Desiludido com as brigas e sabotagens entre grupos
de legalistas na Espanha (os stalinistas chegaram a executar membros do Poum -
Partido Operário de Unificação Marxista), mudou-se em 1935 para Londres,
ingressando na London School of Economics.
Passou ainda pela Itália para estar com a irmã,
Eva, e um grupo de intelectuais independentes, como o filósofo antifascista
Eugenio Colorni (1909-44), que seria para ele uma grande influência.
Segundo a biografia de Adelman, Hirschman e Colorni
tinham quase uma obsessão para "provar que Hamlet estava errado".
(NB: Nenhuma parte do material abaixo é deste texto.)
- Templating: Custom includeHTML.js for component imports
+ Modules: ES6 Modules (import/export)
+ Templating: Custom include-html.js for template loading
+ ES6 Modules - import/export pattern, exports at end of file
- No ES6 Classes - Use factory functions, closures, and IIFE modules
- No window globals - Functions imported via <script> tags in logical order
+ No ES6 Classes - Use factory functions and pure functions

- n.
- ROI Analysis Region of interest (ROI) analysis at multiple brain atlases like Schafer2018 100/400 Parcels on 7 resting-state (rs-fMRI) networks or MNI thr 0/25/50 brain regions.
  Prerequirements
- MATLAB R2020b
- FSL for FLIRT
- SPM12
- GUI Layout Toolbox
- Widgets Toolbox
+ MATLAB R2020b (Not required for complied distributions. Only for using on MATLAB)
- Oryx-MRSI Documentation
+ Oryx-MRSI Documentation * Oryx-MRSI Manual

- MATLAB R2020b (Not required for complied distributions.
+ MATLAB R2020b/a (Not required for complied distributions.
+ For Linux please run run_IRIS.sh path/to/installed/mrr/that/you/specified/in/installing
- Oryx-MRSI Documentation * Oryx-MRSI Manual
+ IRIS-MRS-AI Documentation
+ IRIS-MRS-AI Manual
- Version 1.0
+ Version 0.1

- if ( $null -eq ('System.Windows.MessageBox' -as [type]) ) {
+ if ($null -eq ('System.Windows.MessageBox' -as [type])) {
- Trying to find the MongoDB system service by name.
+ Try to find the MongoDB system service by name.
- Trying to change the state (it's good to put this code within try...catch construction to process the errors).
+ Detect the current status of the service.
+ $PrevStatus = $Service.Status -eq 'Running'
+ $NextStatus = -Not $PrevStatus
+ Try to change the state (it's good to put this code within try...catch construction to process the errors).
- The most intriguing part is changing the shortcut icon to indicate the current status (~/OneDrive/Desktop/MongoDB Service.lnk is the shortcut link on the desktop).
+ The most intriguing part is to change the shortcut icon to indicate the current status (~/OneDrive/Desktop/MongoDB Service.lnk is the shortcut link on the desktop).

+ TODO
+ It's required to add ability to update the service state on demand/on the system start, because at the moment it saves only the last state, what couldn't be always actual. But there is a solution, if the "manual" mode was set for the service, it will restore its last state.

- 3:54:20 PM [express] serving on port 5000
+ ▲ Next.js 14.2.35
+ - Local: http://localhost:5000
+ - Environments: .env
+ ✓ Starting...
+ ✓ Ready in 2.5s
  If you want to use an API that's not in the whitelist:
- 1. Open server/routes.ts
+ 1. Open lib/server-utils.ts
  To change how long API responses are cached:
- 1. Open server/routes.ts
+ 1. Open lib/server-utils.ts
O personagem da peça fica tão paralisado pela
dúvida que não consegue agir. Portanto, se autoquestionar, colocar as próprias
certezas em xeque nos deixa em um estado de catatonia. "Provar que Hamlet
estava errado" era provar que, na verdade, é bom ter dúvidas, elas fazem
com que as posições sejam revistas.
Porém, quando se trata de um governo, e não de uma
pessoa, o ideal é que ele tenha como revisitar suas posições, mas sem que essas
voltas o imobilizem.
Hoje a ideia é mais nítida do que quando foi
formulada, em plena Segunda Guerra, quando nações eram governadas por dogmas
que determinavam como poderosos e povo deveriam agir.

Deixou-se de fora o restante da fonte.